• [Your task] Please copy exactly the lines from the first in the records through the line that contains "border-bottom:1px solid #d2d2d2;", but not the pictures.

═════ Provided information ═════

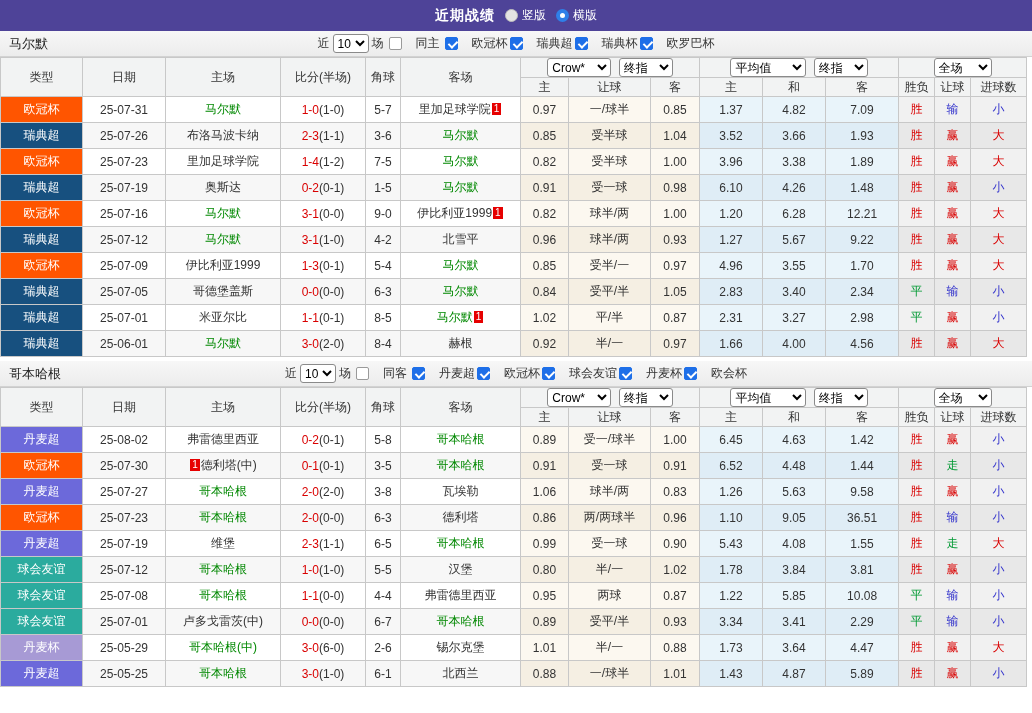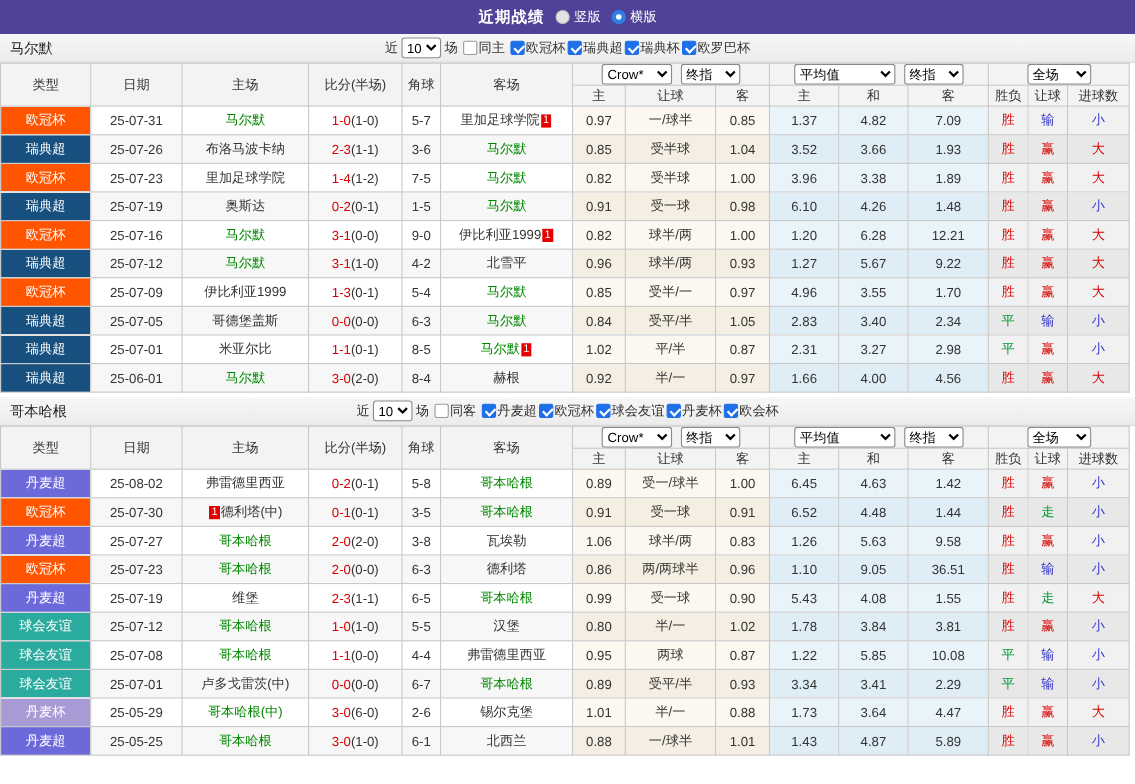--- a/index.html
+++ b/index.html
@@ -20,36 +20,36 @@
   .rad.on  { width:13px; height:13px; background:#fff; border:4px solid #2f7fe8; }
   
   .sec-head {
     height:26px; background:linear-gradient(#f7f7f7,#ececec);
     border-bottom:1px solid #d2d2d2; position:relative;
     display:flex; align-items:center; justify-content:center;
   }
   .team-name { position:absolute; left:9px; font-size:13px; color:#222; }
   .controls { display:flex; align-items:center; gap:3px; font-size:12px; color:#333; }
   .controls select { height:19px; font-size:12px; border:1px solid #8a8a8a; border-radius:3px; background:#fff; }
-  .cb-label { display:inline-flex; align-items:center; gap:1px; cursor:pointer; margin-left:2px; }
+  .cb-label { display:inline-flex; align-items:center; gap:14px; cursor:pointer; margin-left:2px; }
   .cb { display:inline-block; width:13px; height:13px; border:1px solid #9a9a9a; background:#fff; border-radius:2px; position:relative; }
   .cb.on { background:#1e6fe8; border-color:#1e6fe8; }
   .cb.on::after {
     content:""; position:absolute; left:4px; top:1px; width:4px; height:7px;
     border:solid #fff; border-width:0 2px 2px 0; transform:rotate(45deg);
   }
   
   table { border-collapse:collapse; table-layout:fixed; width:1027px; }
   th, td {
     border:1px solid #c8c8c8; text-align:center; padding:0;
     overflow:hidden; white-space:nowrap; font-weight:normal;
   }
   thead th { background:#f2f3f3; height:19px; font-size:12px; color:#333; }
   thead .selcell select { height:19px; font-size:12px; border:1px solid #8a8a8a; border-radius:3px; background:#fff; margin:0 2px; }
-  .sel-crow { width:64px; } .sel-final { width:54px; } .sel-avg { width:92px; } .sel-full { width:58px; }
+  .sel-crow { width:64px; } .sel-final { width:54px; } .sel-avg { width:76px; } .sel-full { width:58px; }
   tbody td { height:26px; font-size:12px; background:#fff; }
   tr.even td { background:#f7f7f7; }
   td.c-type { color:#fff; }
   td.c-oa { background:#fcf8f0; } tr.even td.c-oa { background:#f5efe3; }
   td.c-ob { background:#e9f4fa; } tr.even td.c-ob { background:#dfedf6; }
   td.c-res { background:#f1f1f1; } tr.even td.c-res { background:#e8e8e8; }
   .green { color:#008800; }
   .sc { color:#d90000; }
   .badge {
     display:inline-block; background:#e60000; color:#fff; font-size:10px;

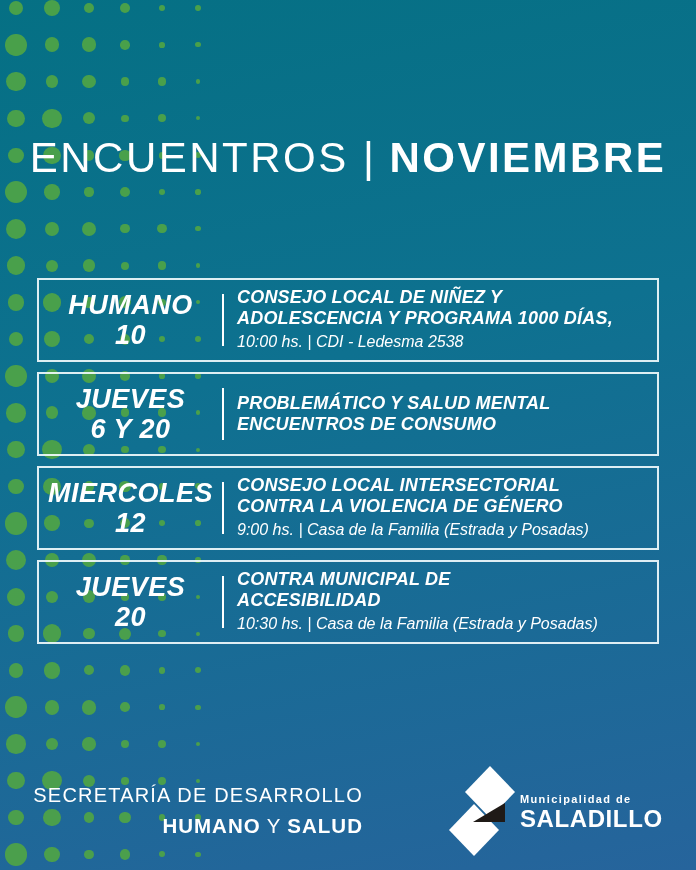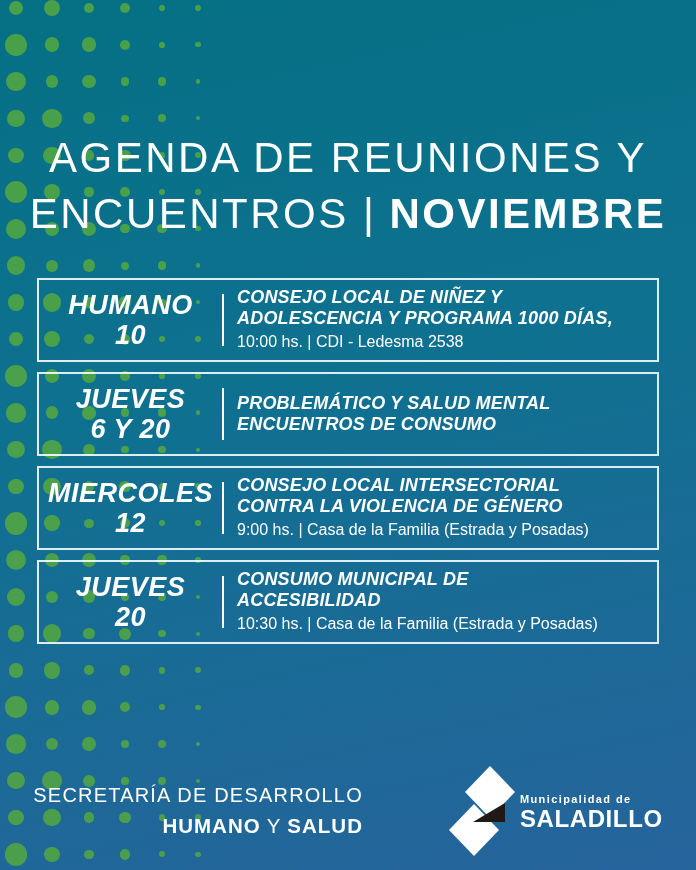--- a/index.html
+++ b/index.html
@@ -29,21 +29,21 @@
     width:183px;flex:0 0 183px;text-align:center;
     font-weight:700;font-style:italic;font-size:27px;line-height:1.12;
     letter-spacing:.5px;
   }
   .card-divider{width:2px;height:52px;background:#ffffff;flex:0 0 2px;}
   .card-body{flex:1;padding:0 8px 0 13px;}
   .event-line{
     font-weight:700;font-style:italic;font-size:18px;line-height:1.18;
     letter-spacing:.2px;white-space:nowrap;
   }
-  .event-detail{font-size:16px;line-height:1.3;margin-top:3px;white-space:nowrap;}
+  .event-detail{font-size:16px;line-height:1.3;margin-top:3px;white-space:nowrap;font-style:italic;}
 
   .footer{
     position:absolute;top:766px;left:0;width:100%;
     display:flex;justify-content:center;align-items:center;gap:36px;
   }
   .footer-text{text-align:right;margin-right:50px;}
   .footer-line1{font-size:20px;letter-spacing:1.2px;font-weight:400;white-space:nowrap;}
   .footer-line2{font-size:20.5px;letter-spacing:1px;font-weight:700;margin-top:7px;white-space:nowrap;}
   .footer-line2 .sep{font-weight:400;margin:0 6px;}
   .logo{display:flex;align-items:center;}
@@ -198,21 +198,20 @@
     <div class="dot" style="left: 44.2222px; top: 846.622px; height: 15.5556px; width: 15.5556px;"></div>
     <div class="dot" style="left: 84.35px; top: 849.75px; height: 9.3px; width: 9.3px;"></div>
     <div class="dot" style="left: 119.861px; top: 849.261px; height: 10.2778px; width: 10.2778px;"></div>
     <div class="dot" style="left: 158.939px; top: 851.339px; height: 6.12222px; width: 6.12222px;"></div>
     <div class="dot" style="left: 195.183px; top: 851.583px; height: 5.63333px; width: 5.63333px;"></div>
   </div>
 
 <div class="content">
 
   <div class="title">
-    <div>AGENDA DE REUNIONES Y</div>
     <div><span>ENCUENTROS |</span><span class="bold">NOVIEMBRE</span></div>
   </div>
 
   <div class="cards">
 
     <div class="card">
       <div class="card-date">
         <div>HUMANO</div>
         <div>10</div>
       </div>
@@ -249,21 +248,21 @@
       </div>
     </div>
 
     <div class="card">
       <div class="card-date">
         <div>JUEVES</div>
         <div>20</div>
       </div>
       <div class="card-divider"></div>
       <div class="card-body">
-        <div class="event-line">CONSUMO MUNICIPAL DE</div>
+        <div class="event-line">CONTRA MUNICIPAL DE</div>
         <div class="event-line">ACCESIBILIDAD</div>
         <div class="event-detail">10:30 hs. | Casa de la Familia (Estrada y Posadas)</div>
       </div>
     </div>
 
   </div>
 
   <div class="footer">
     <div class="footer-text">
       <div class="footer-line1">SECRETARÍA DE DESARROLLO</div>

═════

• [Solution to this exercise]
--- a/index.html
+++ b/index.html
@@ -20,36 +20,36 @@
   .rad.on  { width:13px; height:13px; background:#fff; border:4px solid #2f7fe8; }
   
   .sec-head {
     height:26px; background:linear-gradient(#f7f7f7,#ececec);
     border-bottom:1px solid #d2d2d2; position:relative;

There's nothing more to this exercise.